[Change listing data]
————

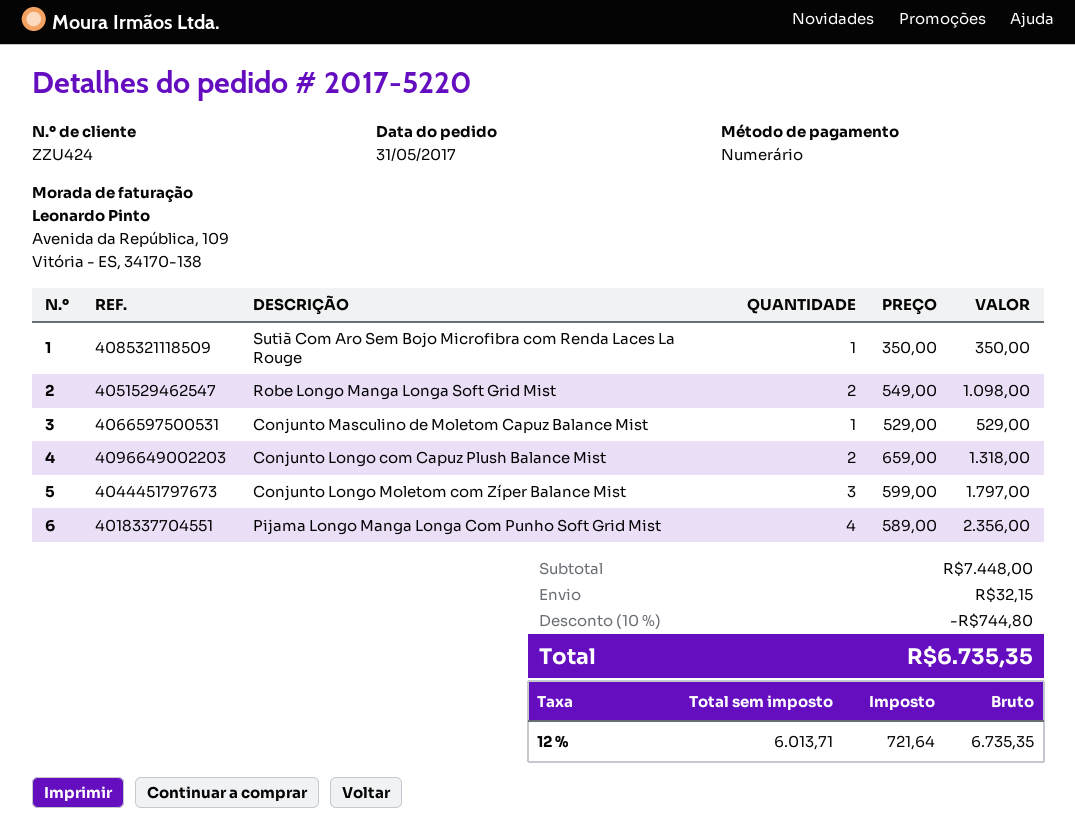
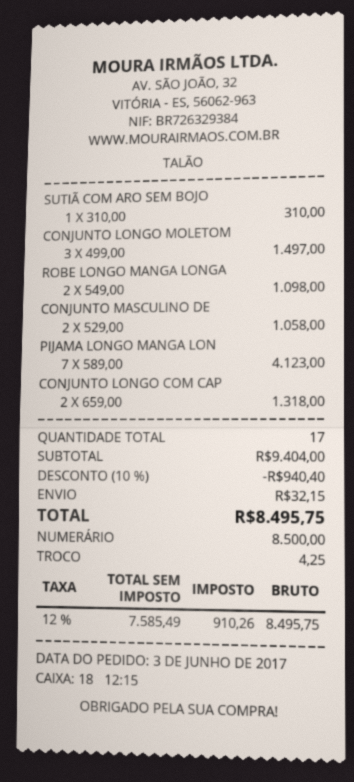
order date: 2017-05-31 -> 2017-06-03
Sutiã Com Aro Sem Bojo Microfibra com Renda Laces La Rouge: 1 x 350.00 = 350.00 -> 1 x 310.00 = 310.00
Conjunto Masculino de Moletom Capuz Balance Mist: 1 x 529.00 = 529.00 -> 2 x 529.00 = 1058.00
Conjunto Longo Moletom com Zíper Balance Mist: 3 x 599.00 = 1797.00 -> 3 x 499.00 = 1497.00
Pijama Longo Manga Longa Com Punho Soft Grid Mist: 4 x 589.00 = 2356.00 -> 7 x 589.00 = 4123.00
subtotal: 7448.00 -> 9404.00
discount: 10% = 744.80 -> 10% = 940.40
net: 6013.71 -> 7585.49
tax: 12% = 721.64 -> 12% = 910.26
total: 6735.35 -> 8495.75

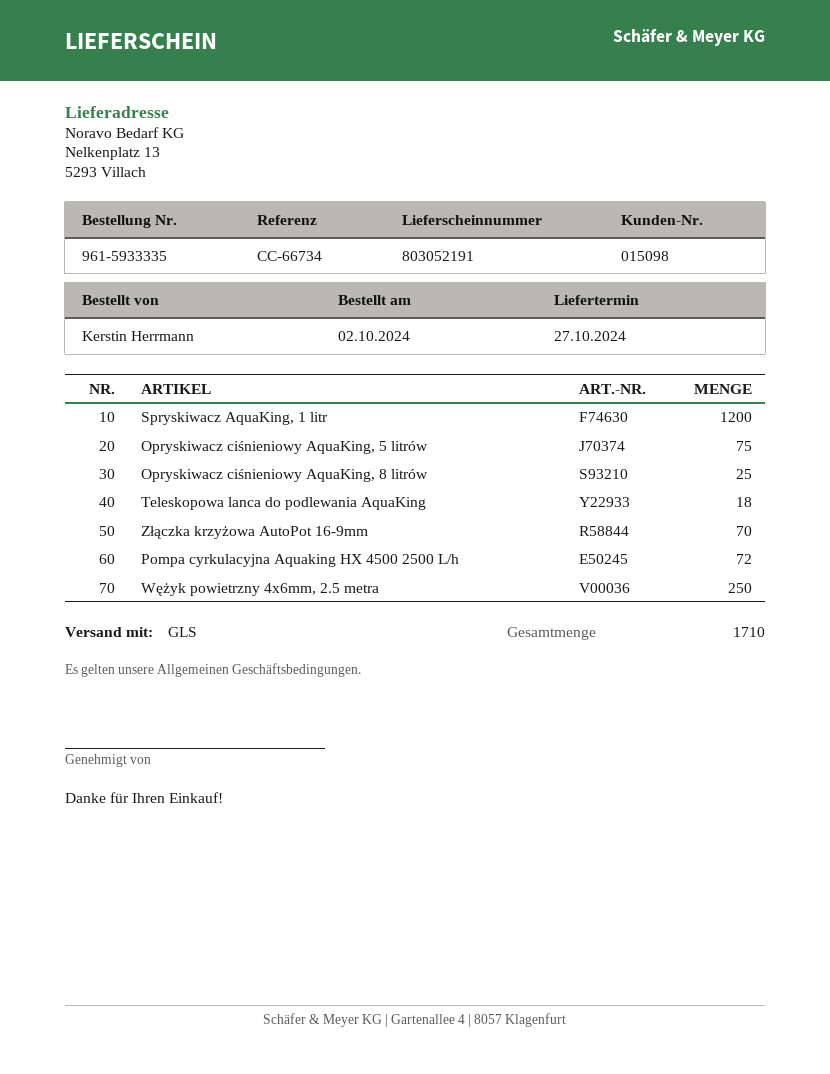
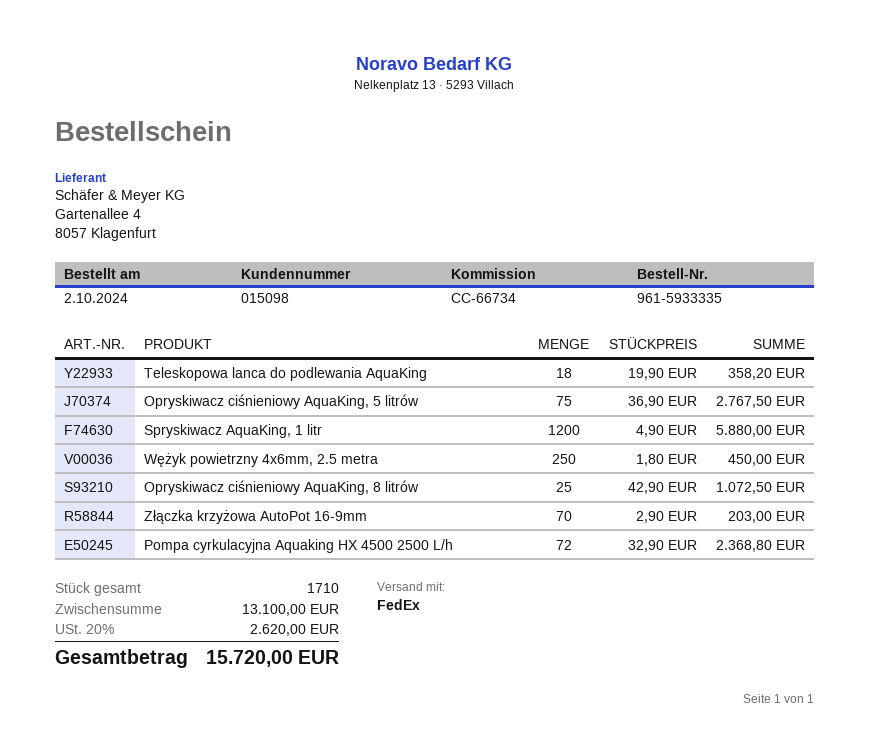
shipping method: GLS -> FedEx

————

→ Work instructions: Pick up at the line containing "Pijama Longo Manga" and copy each line exactly until the data ends, including that last line; copy no pictures.

→ Written solution:
Pijama Longo Manga Longa Com Punho Soft Grid Mist: 4 x 589.00 = 2356.00 -> 7 x 589.00 = 4123.00
subtotal: 7448.00 -> 9404.00
discount: 10% = 744.80 -> 10% = 940.40
net: 6013.71 -> 7585.49
tax: 12% = 721.64 -> 12% = 910.26
total: 6735.35 -> 8495.75

shipping method: GLS -> FedEx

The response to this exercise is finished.